> **Action item**: For the word "image", return each line of the data in which it occurs.
Segment Open
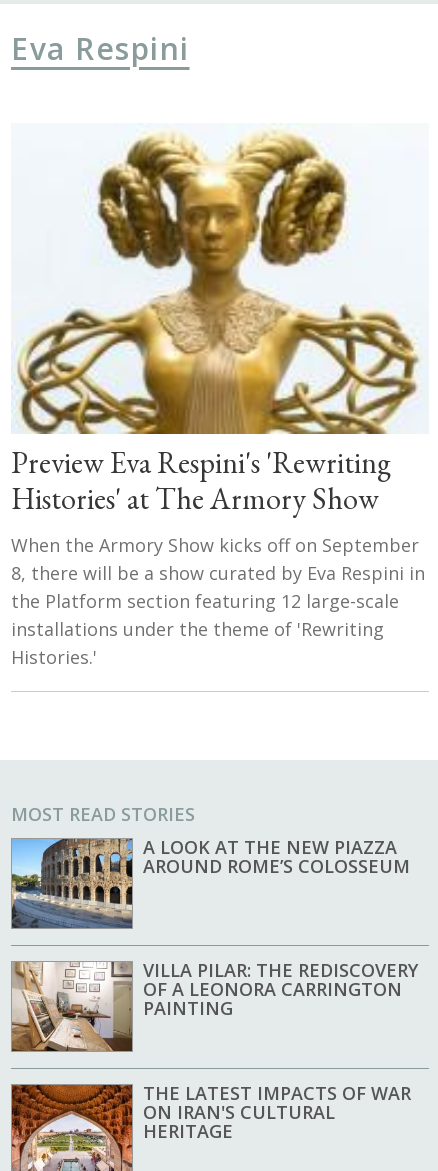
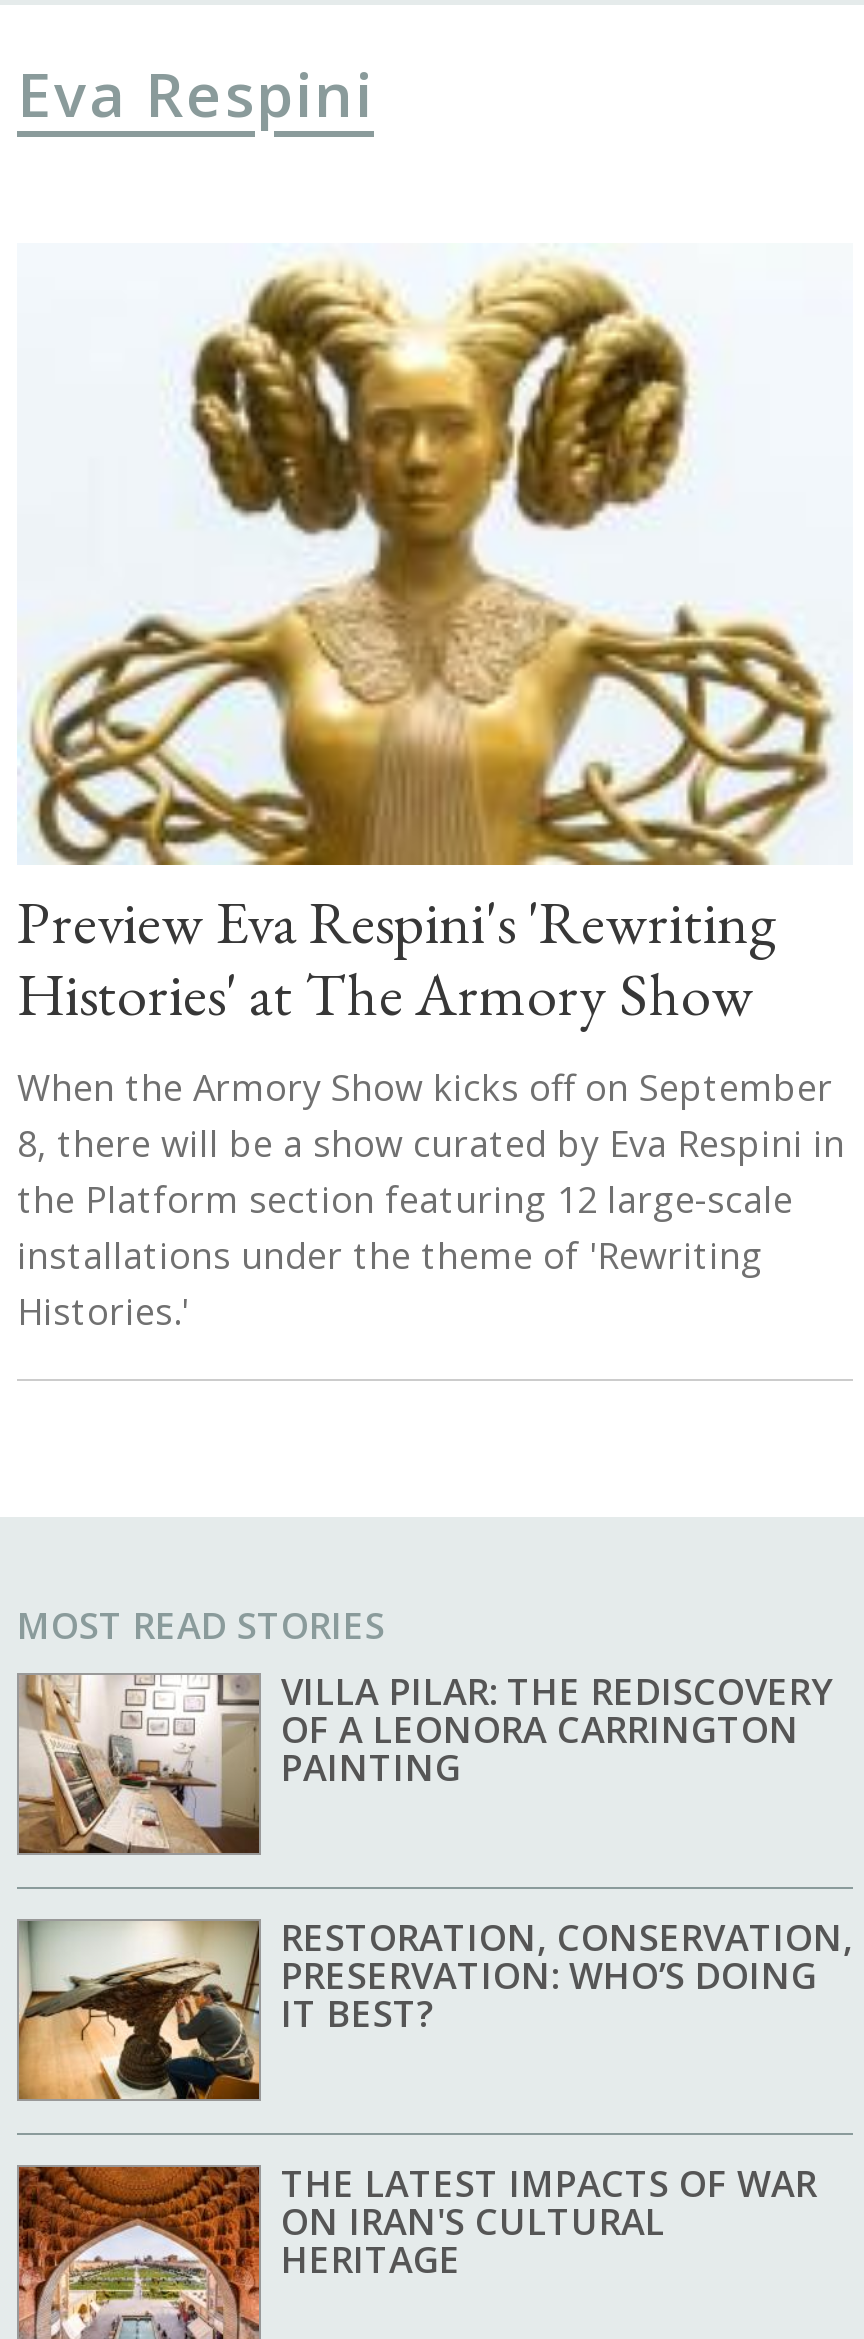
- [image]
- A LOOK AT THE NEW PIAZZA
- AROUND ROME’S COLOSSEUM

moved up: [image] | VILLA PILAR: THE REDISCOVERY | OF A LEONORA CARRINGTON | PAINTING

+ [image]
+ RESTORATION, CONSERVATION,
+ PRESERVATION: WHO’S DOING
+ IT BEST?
Segment Closed
> **Task output**:
- [image]
moved up: [image] | VILLA PILAR: THE REDISCOVERY | OF A LEONORA CARRINGTON | PAINTING
+ [image]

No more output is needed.